START Materials provided

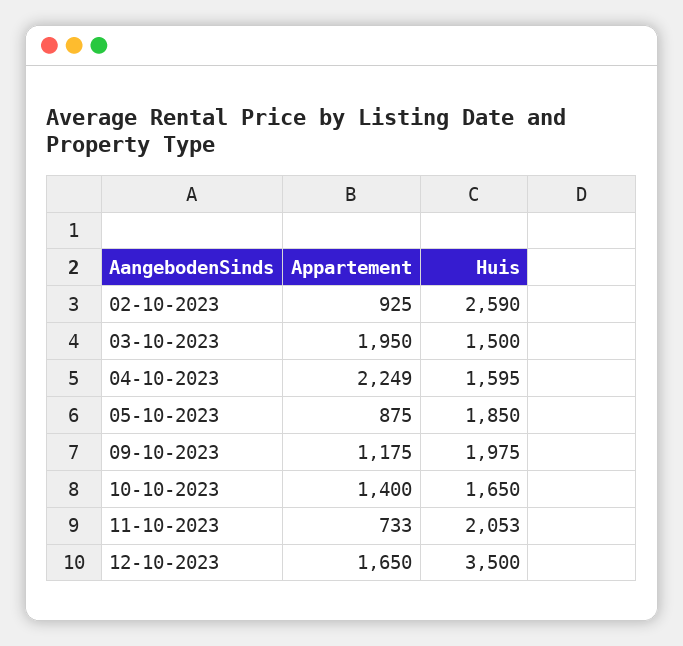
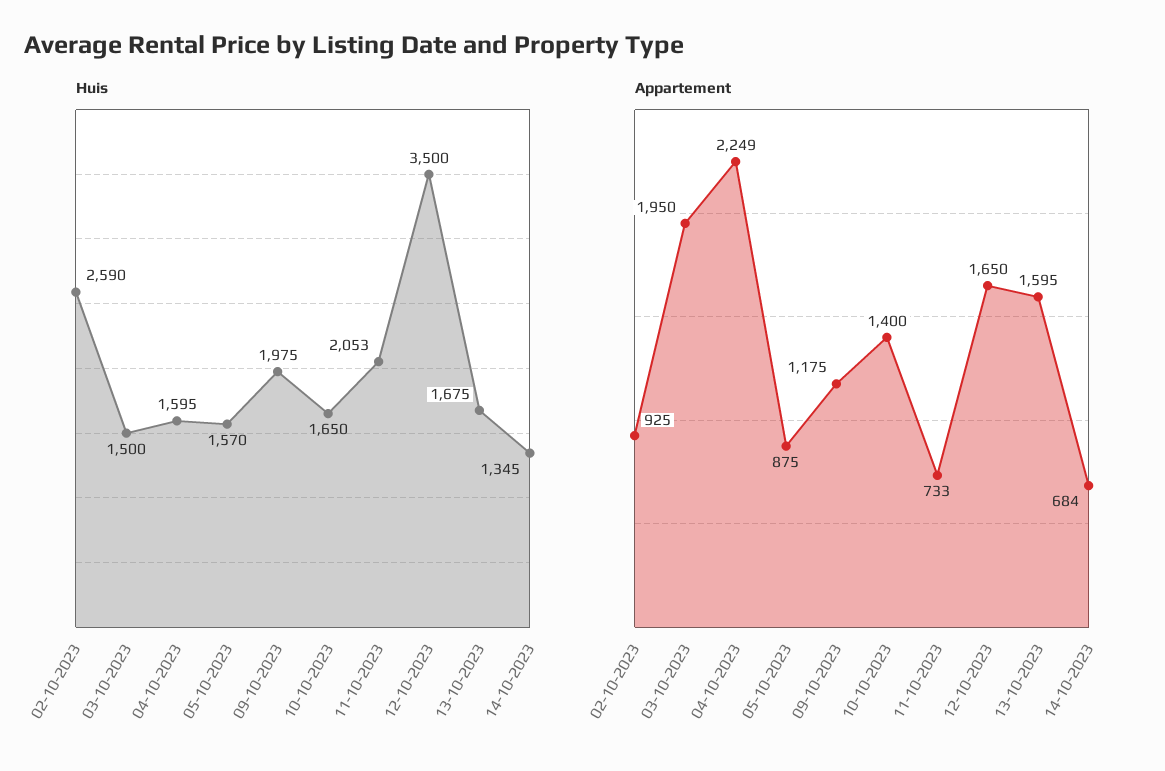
Huis, 05-10-2023: 1850 -> 1570
Huis, 13-10-2023: none -> 1675
Huis, 14-10-2023: none -> 1345
Appartement, 13-10-2023: none -> 1595
Appartement, 14-10-2023: none -> 684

END Materials provided

Using the records above, please retype only the run of lines from the line holding "Huis, 13-10-2023: none -> 1675" through the last line, both ends included.

Huis, 13-10-2023: none -> 1675
Huis, 14-10-2023: none -> 1345
Appartement, 13-10-2023: none -> 1595
Appartement, 14-10-2023: none -> 684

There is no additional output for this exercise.